- Problem description -
Transcribe the data in full; each line must match exactly.
<<<<
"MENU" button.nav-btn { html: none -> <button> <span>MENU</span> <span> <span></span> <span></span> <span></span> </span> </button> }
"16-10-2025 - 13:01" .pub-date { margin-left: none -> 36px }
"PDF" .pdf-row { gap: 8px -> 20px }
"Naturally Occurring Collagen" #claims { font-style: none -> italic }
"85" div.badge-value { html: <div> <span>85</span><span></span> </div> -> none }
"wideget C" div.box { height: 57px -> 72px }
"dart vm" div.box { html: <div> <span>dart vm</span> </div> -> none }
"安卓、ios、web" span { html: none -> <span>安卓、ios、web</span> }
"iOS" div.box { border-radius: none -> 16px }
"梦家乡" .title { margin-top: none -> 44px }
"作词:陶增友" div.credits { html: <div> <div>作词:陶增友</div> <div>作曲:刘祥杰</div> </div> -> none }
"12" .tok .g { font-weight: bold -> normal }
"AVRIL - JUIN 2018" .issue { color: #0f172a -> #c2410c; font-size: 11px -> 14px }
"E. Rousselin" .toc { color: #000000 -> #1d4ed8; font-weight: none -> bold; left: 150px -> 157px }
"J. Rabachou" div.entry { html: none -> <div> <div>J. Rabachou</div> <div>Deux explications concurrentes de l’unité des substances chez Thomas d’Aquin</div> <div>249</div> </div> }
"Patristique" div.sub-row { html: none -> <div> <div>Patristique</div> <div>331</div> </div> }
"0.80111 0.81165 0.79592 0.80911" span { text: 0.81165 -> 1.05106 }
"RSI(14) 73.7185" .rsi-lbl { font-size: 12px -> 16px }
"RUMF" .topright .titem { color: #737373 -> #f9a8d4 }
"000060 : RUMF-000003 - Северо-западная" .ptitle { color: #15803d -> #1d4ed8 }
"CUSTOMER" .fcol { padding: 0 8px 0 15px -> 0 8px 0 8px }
>>>>
- Task answer -
"MENU" button.nav-btn { html: none -> <button> <span>MENU</span> <span> <span></span> <span></span> <span></span> </span> </button> }
"16-10-2025 - 13:01" .pub-date { margin-left: none -> 36px }
"PDF" .pdf-row { gap: 8px -> 20px }
"Naturally Occurring Collagen" #claims { font-style: none -> italic }
"85" div.badge-value { html: <div> <span>85</span><span></span> </div> -> none }
"wideget C" div.box { height: 57px -> 72px }
"dart vm" div.box { html: <div> <span>dart vm</span> </div> -> none }
"安卓、ios、web" span { html: none -> <span>安卓、ios、web</span> }
"iOS" div.box { border-radius: none -> 16px }
"梦家乡" .title { margin-top: none -> 44px }
"作词:陶增友" div.credits { html: <div> <div>作词:陶增友</div> <div>作曲:刘祥杰</div> </div> -> none }
"12" .tok .g { font-weight: bold -> normal }
"AVRIL - JUIN 2018" .issue { color: #0f172a -> #c2410c; font-size: 11px -> 14px }
"E. Rousselin" .toc { color: #000000 -> #1d4ed8; font-weight: none -> bold; left: 150px -> 157px }
"J. Rabachou" div.entry { html: none -> <div> <div>J. Rabachou</div> <div>Deux explications concurrentes de l’unité des substances chez Thomas d’Aquin</div> <div>249</div> </div> }
"Patristique" div.sub-row { html: none -> <div> <div>Patristique</div> <div>331</div> </div> }
"0.80111 0.81165 0.79592 0.80911" span { text: 0.81165 -> 1.05106 }
"RSI(14) 73.7185" .rsi-lbl { font-size: 12px -> 16px }
"RUMF" .topright .titem { color: #737373 -> #f9a8d4 }
"000060 : RUMF-000003 - Северо-западная" .ptitle { color: #15803d -> #1d4ed8 }
"CUSTOMER" .fcol { padding: 0 8px 0 15px -> 0 8px 0 8px }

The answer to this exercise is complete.